--- What you should do ---
Take the entries below and print, exactly, the stretch from the line containing "- ☐ Add settings" through the line containing "allow easy re-download", both included.

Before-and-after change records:
⟨
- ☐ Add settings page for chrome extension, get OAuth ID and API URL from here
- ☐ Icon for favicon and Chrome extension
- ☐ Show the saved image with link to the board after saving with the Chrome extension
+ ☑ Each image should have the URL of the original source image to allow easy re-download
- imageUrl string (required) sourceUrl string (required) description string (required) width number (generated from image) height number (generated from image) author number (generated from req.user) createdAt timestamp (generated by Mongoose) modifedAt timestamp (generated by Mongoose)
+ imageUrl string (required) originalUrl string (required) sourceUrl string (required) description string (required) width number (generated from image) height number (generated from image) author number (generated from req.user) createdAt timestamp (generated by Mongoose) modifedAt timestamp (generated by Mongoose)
⟩
⟨
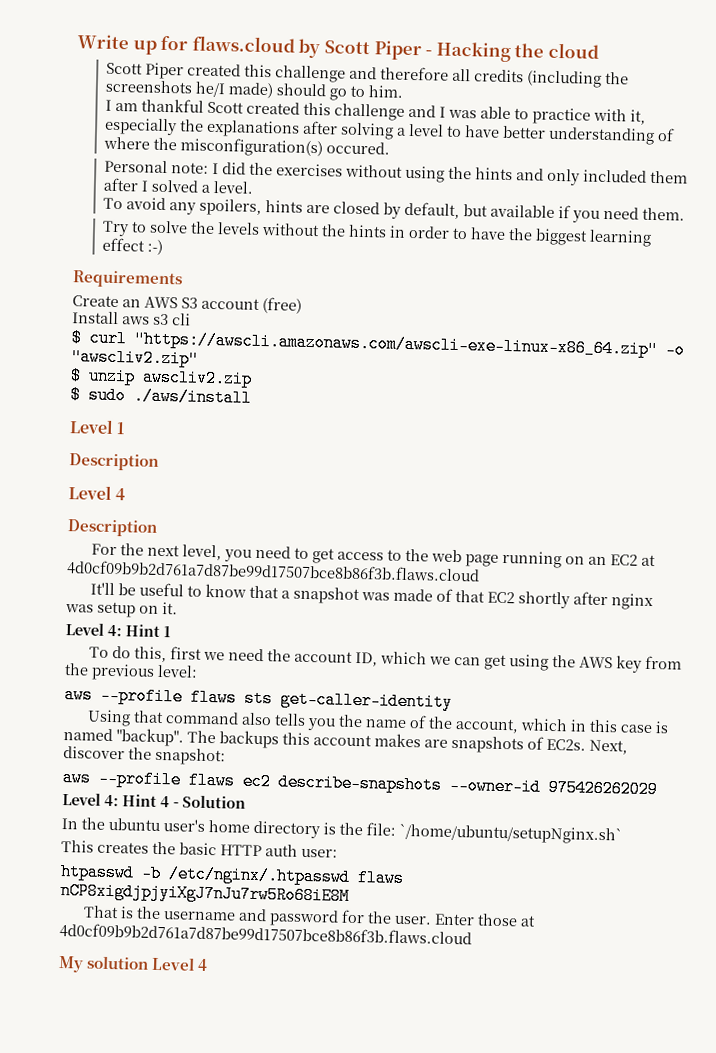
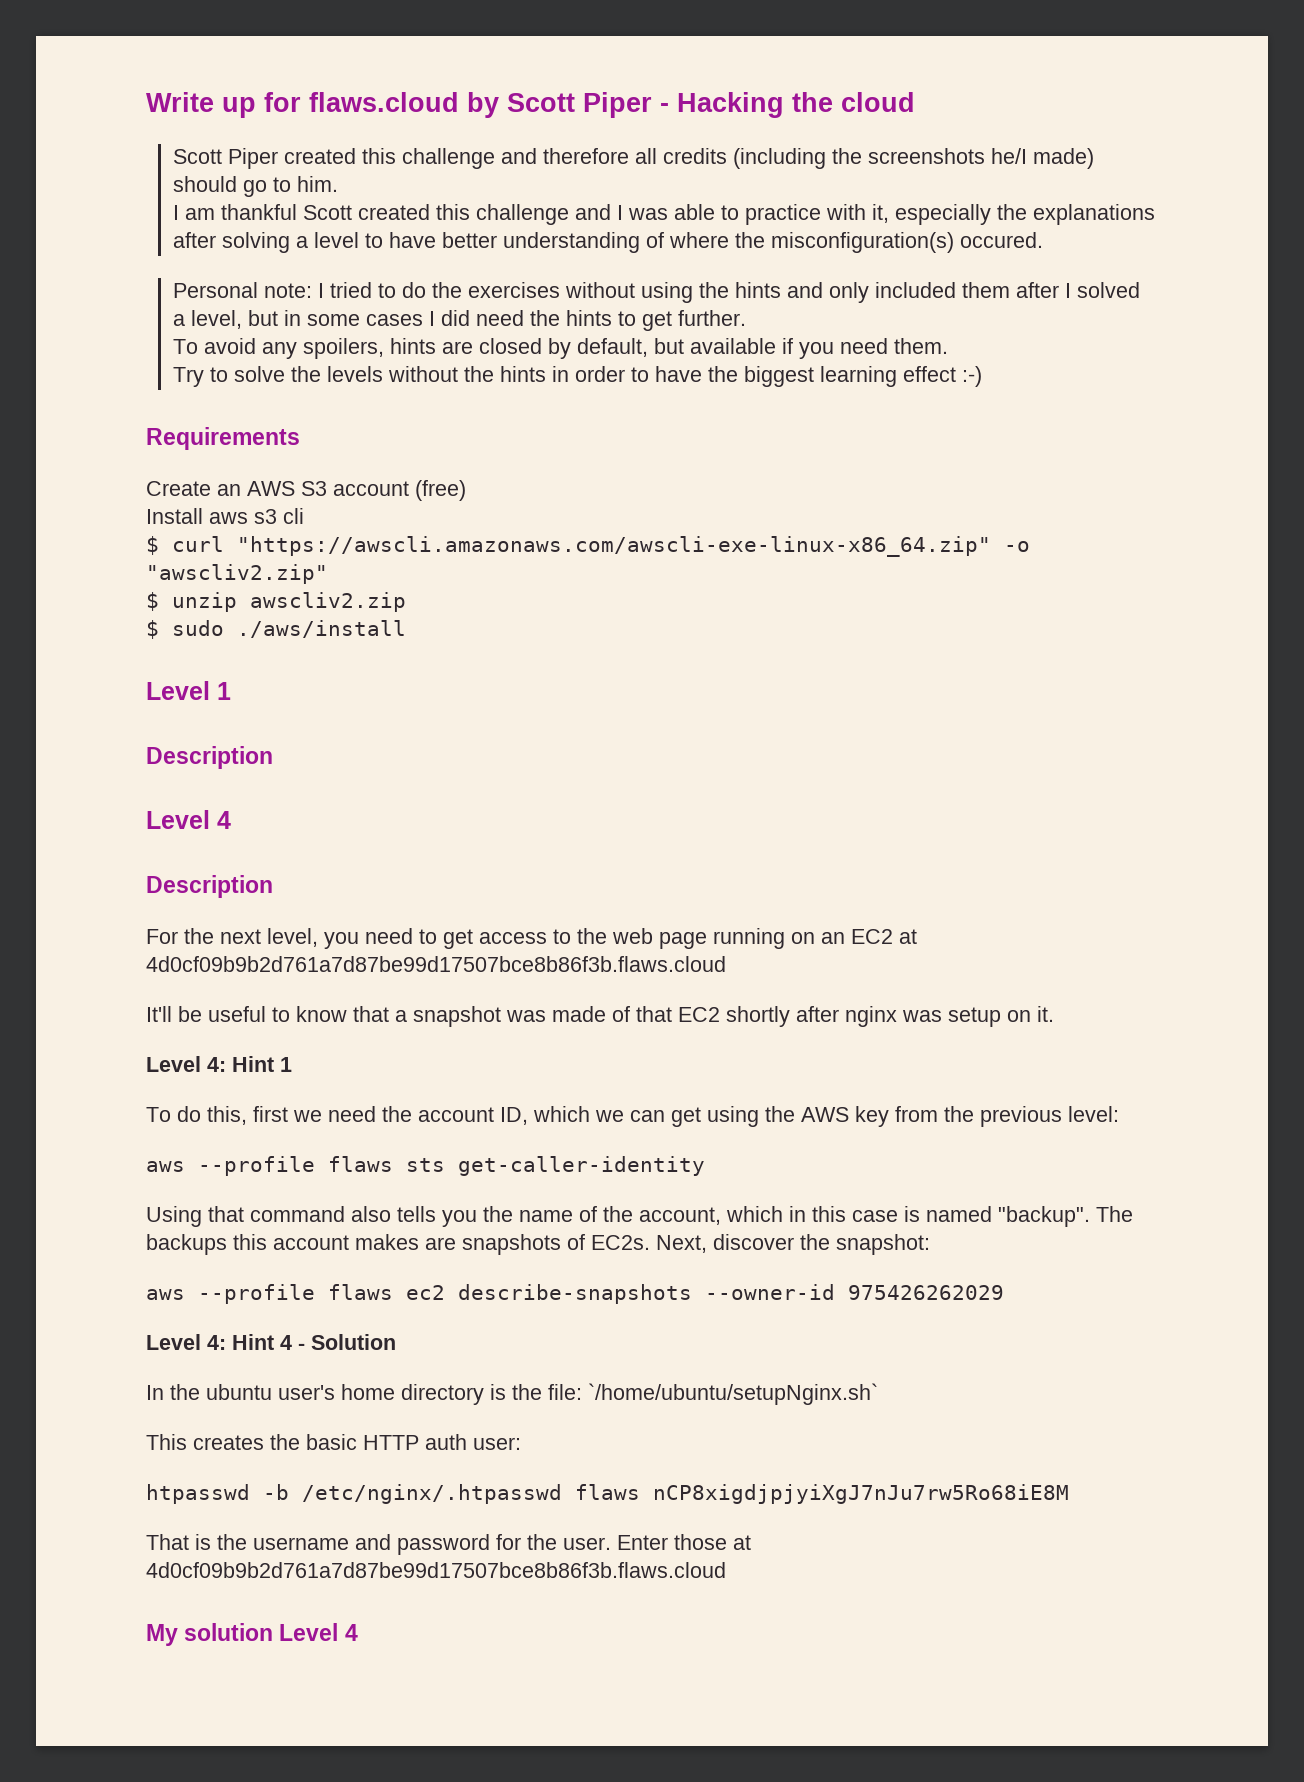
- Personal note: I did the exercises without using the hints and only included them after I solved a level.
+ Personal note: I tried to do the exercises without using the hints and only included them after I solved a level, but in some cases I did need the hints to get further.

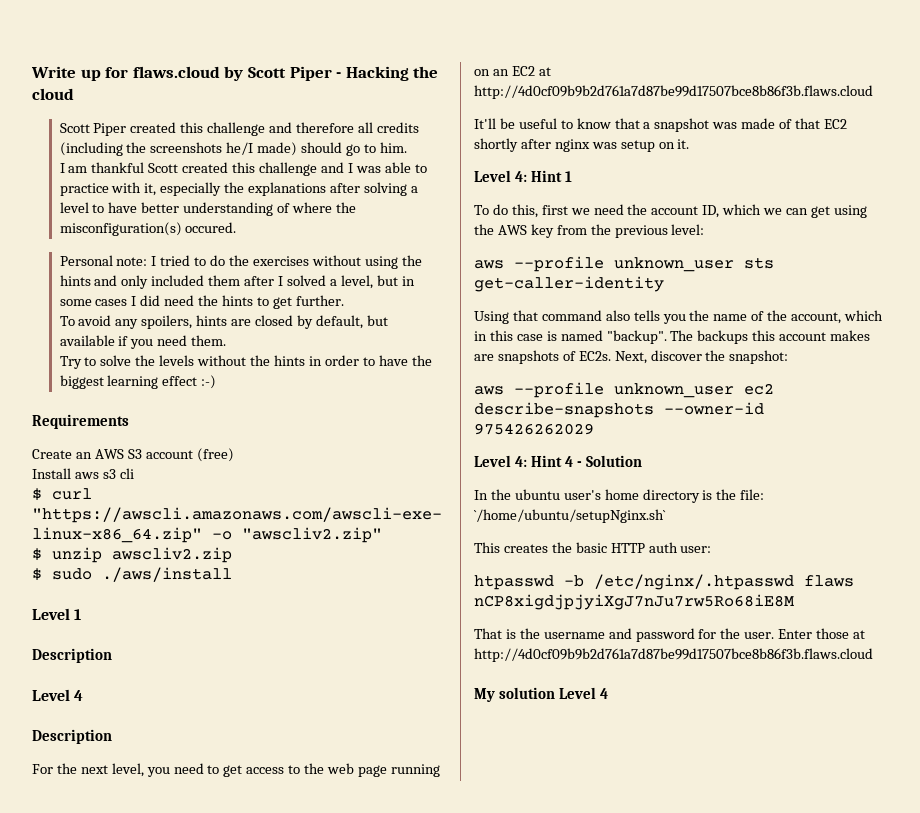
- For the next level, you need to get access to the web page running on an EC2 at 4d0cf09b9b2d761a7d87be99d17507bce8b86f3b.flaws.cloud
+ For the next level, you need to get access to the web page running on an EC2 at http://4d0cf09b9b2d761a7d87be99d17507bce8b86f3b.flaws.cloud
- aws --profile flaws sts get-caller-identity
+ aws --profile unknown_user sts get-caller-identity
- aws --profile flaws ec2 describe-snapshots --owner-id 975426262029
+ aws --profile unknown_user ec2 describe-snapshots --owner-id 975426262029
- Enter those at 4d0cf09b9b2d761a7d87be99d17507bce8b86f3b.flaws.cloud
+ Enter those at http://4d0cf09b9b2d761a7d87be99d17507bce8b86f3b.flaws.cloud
⟩
⟨
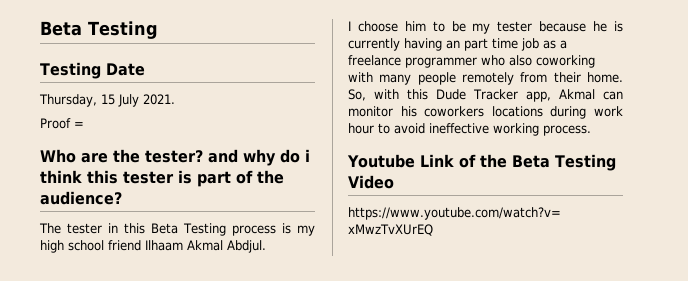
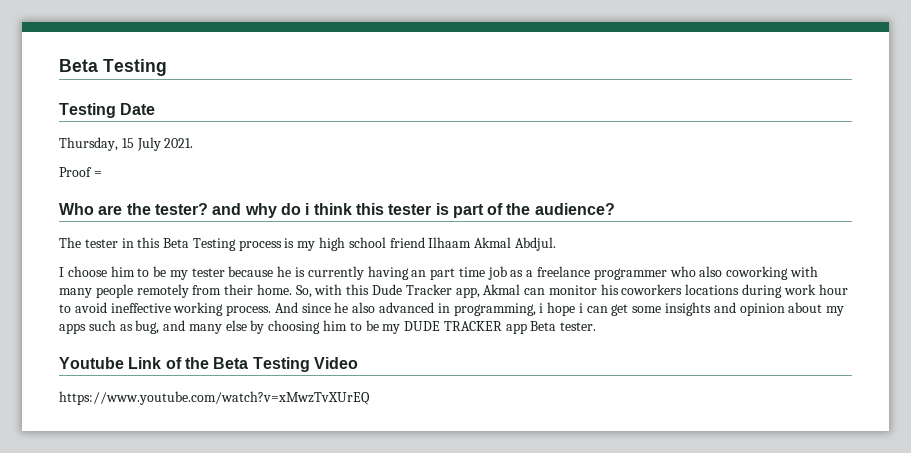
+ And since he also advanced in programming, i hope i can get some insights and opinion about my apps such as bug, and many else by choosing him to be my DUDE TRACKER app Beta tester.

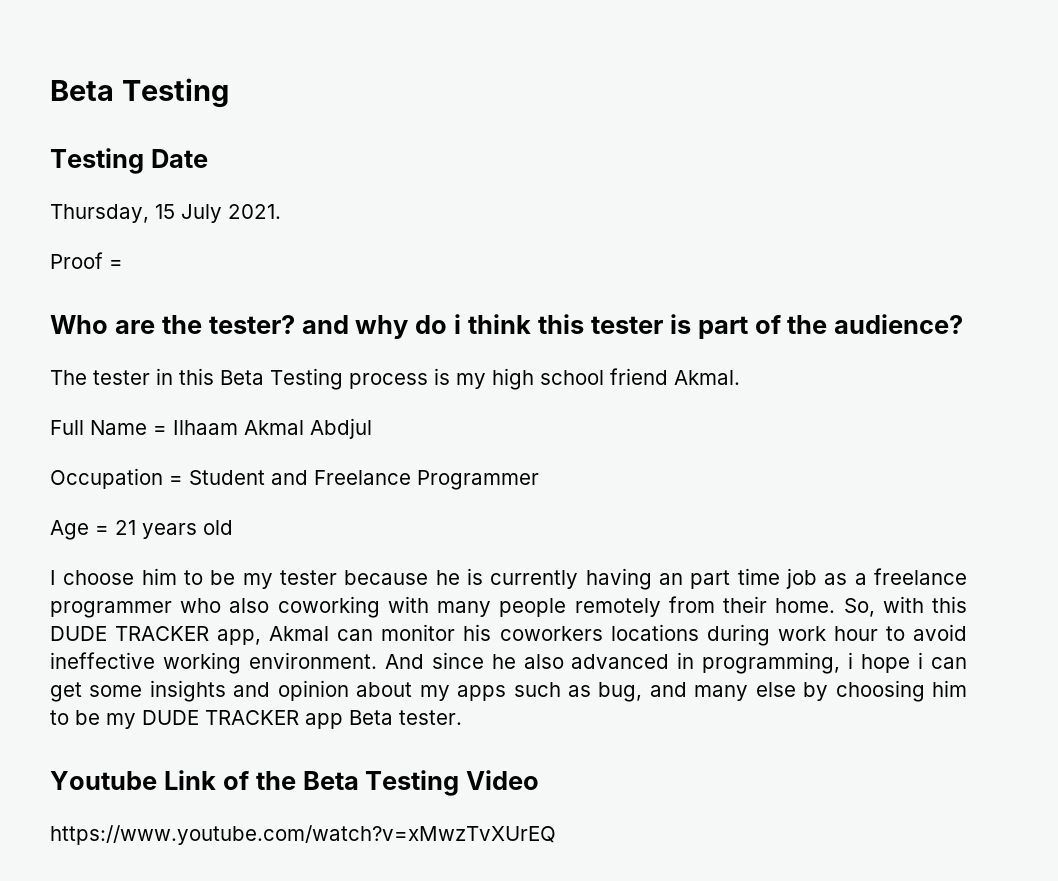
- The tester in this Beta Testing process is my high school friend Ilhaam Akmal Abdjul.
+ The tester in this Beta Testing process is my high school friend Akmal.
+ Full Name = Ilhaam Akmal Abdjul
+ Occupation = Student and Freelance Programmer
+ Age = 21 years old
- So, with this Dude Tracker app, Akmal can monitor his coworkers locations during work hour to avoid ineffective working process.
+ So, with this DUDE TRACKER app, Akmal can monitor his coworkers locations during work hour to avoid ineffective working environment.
⟩
--- Response ---
- ☐ Add settings page for chrome extension, get OAuth ID and API URL from here
- ☐ Icon for favicon and Chrome extension
- ☐ Show the saved image with link to the board after saving with the Chrome extension
+ ☑ Each image should have the URL of the original source image to allow easy re-download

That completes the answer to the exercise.